Tinkering with Code.

Angular: Caching of remote data in services.

November 08, 2015

Often data displayed to the user doesn’t change that often. And when that is the case caching is vital. Not only so your site doesn’t make lots of unnecessary requests, putting the load on your servers, but mostly for user experience.

Switching between two states in an Angular application built with ui-router might do a new request each time. With a slow connection that will be a problem. But even with a faster connection the content of the site will be blank until the fetch is complete creating a “flash” when the content arrives.

To test how slower internet connections work on your application you can throttle the page in Chrome. In the developer console under the Network tab you can set a limit.

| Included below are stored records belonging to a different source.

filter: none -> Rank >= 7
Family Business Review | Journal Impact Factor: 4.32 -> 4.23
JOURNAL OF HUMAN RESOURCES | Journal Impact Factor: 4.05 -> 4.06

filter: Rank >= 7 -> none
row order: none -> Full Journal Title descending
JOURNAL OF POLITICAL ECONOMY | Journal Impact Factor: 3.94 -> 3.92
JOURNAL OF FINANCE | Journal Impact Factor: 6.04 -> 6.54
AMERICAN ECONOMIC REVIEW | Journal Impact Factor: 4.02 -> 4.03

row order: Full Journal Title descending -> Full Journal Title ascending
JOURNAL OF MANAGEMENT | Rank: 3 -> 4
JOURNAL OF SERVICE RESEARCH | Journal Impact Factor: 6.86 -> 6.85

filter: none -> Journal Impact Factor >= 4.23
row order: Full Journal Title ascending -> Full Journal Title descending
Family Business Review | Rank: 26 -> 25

All code will be in CoffeeScript.

How we started out.

In this case I had a factory for the $resource. Several actions were defined. In this article I will only talk about one to keep it brief and on point.

The factory looked something like this:

App.factory "News", ($resource) ->
  $resource "/api/v1/news/:action",
    {
      action: "@action"
    },
    {
      other_action: {
        method: "GET",
        params: { action: "some_other_action" }
      }
    }

We used that factory in the controller as follows:

App.controller "NewsController", class NewsController
  constructor: (News) ->
    News.get (data) =>
      // data contained the request.
      @functionToSetAllVariablesNeedByViews(data)

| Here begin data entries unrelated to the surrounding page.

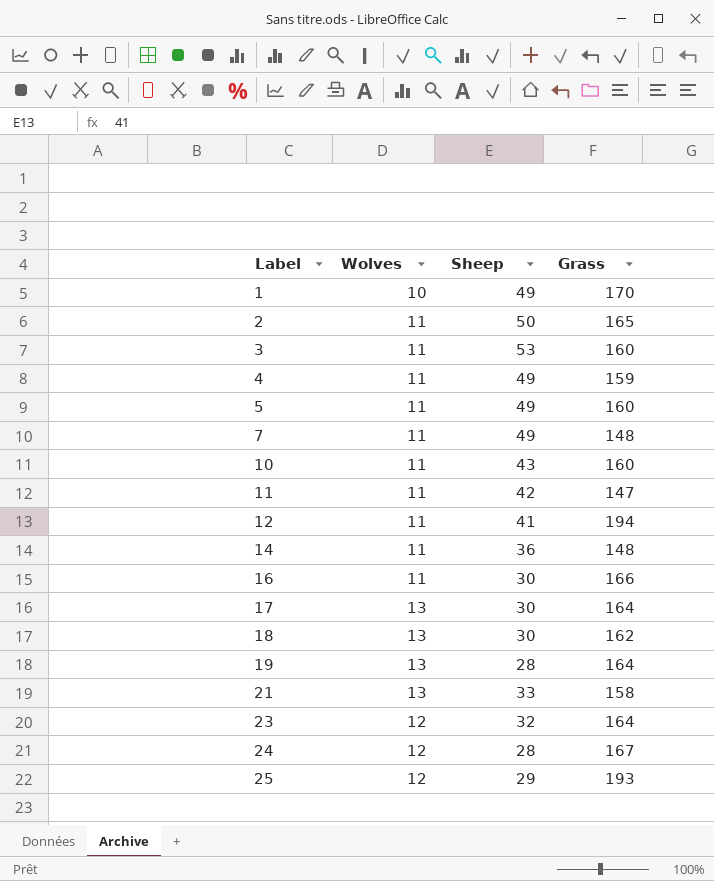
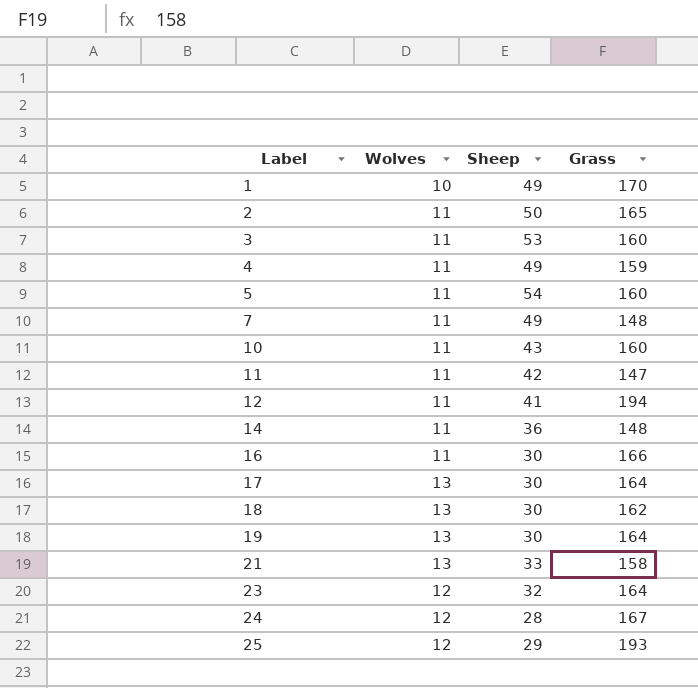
5 | Sheep: 49 -> 54
19 | Sheep: 28 -> 30

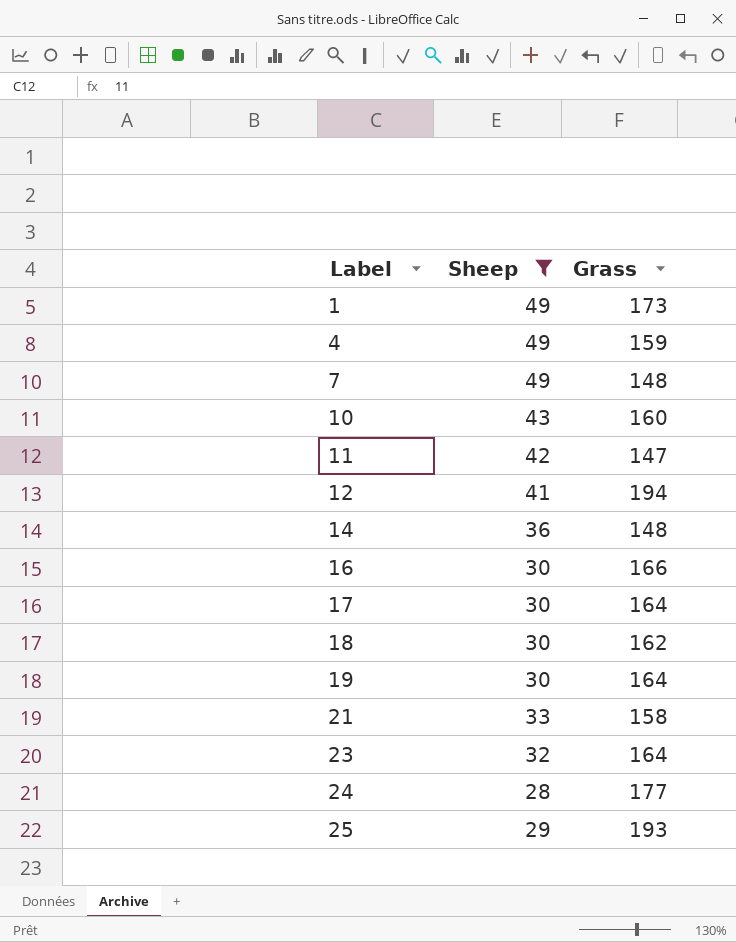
filter: none -> Sheep <= 49
column Wolves | position: 2 -> none
1 | Grass: 170 -> 173
24 | Grass: 167 -> 177

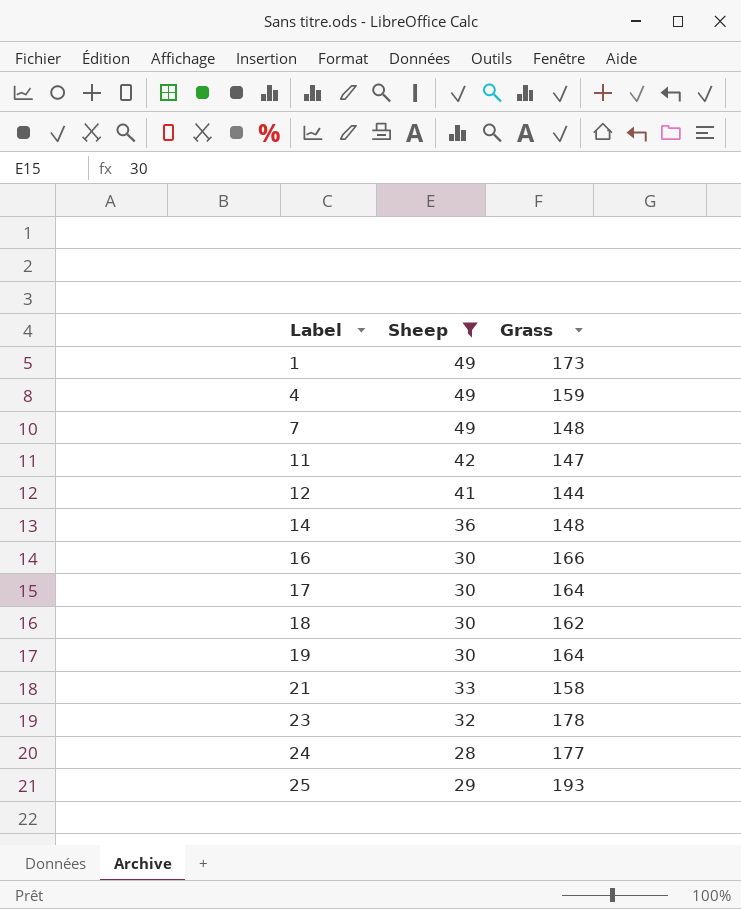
row 10: 43 | 160 -> none
12 | Grass: 194 -> 144
23 | Grass: 164 -> 178

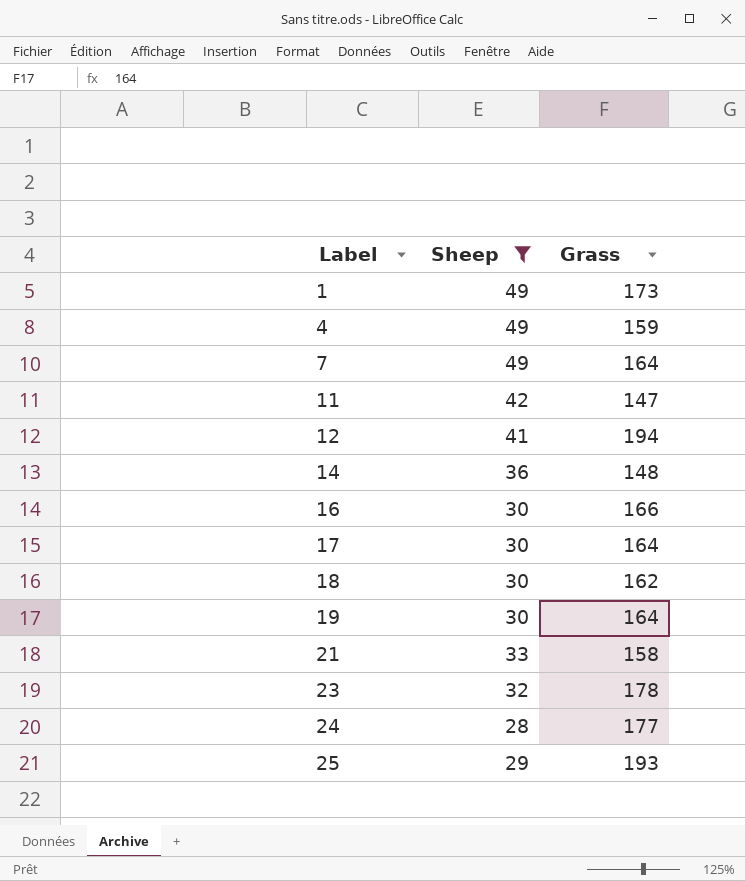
7 | Grass: 148 -> 164
12 | Grass: 144 -> 194

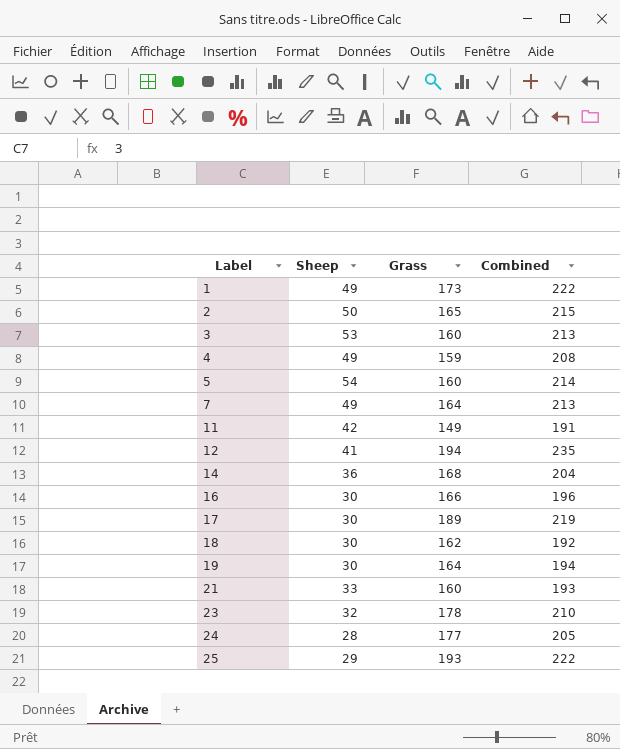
filter: Sheep <= 49 -> none
column Combined | formula: none -> [Sheep] + [Grass]
11 | Grass: 147 -> 149
14 | Grass: 148 -> 168
17 | Grass: 164 -> 189
21 | Grass: 158 -> 160

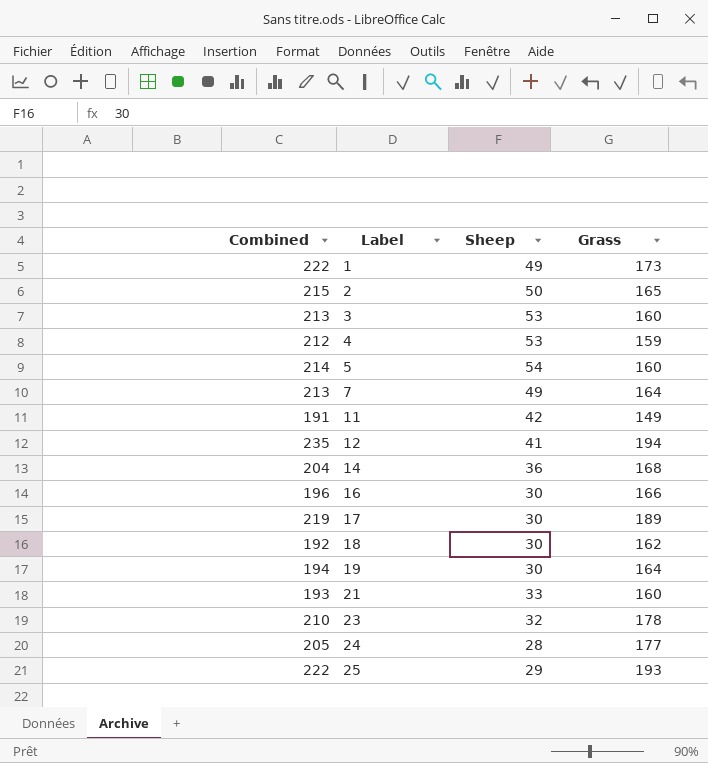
column Combined | position: 4 -> 1
4 | Combined: 208 -> 212
4 | Sheep: 49 -> 53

  functionToSetAllVariablesNeedByViews: (data) ->
    // Ignored for brevity

Simple, clean and to the point. Of course it could be improved etc. We will get to that. The problem was when the user navigated to the state connected to this controller, it always did a request to the backend. That was by design, we couldn’t cache it. The data needs to be pristine. The browser on the other hand did the request, got a 304: Not modified and displayed the data.

We got this middle state when no data was displayed.

Caching in a service.

To fix this we could start by setting the cache: trueoption of $resource. And have to deal with cache invalidations etc. A requirement is that the data should always be the latest, so it might be or become a headache.

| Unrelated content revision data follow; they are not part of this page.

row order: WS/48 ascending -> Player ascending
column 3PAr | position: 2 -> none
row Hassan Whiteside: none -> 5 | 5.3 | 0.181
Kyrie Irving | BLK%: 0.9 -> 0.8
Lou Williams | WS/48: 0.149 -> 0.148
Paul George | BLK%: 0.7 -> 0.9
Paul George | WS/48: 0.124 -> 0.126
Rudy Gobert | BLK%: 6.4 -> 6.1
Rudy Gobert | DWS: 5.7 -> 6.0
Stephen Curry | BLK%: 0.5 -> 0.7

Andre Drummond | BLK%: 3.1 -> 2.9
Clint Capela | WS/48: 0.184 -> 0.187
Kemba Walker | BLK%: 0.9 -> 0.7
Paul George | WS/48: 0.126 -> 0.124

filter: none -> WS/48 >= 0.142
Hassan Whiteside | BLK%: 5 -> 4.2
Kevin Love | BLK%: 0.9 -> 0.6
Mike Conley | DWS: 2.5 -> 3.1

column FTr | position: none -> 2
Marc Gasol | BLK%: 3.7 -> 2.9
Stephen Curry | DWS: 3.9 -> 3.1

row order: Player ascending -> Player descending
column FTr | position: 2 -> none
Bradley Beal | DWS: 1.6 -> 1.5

Instead, creating a Service to wrap the factory with two methods. getData that returns the cached value, and request that handles http requests.

Here it goes:

App.service "NewsService", class NewsService
  constructor: (News, $q) ->
    @News = News // This is the original factory.
    @data = {}
    @q = $q

  getData: =>
    deferred = @q.defer()
    deferred.resolve(@data)

    return deferred.promise

  request: =>
    @News.get().$promise
    .then (data) =>
      @data = data

Simple. We also change what to return. We always return promises. Because of the nature of promises, we can chain them, and guarantee order of execution. That is what the controller has to deal with.

We are using the fact that angular services are singletons. Any controller where we request the service to be injected into will have the same instance, thus the same cached data.

App.controller "NewsController", class NewsController
  constructor: (NewsService) ->
    @newsService = NewsService

    @newsService.getData()
      .then(@setData)
      .then =>
        @newsService.request()
      .then @setData
      .catch (e) ->
        console.error "Error: Could not fetch News.", e

  setData: (data) =>
    // Ignored for brevity

The controller askes for the cached value by calling getData. That data is the same as the result from the last request. If this is the first request, the data would be empty. Then we ask the service to do a request to the backend. When that resolves we set the data as we always do, with setData().

The service stores the the payload from the request, so we have a cached value next time.

Conclusion.

It’s not a perfect solution. We need to add logic to cancel the request if the user makes another request before the first request is completed.

But in general this is a viable solution. It fits the requirements perfectly. The user always gets new and fresh data, and there is never an unnecessary delay before the data is displayed.

Since we did not change anything in the original factory we also have ensured that all functionality in our application works as before. The News Factory was used in several places, and now we do not have to change them all at the same time. That should of course be refactored later.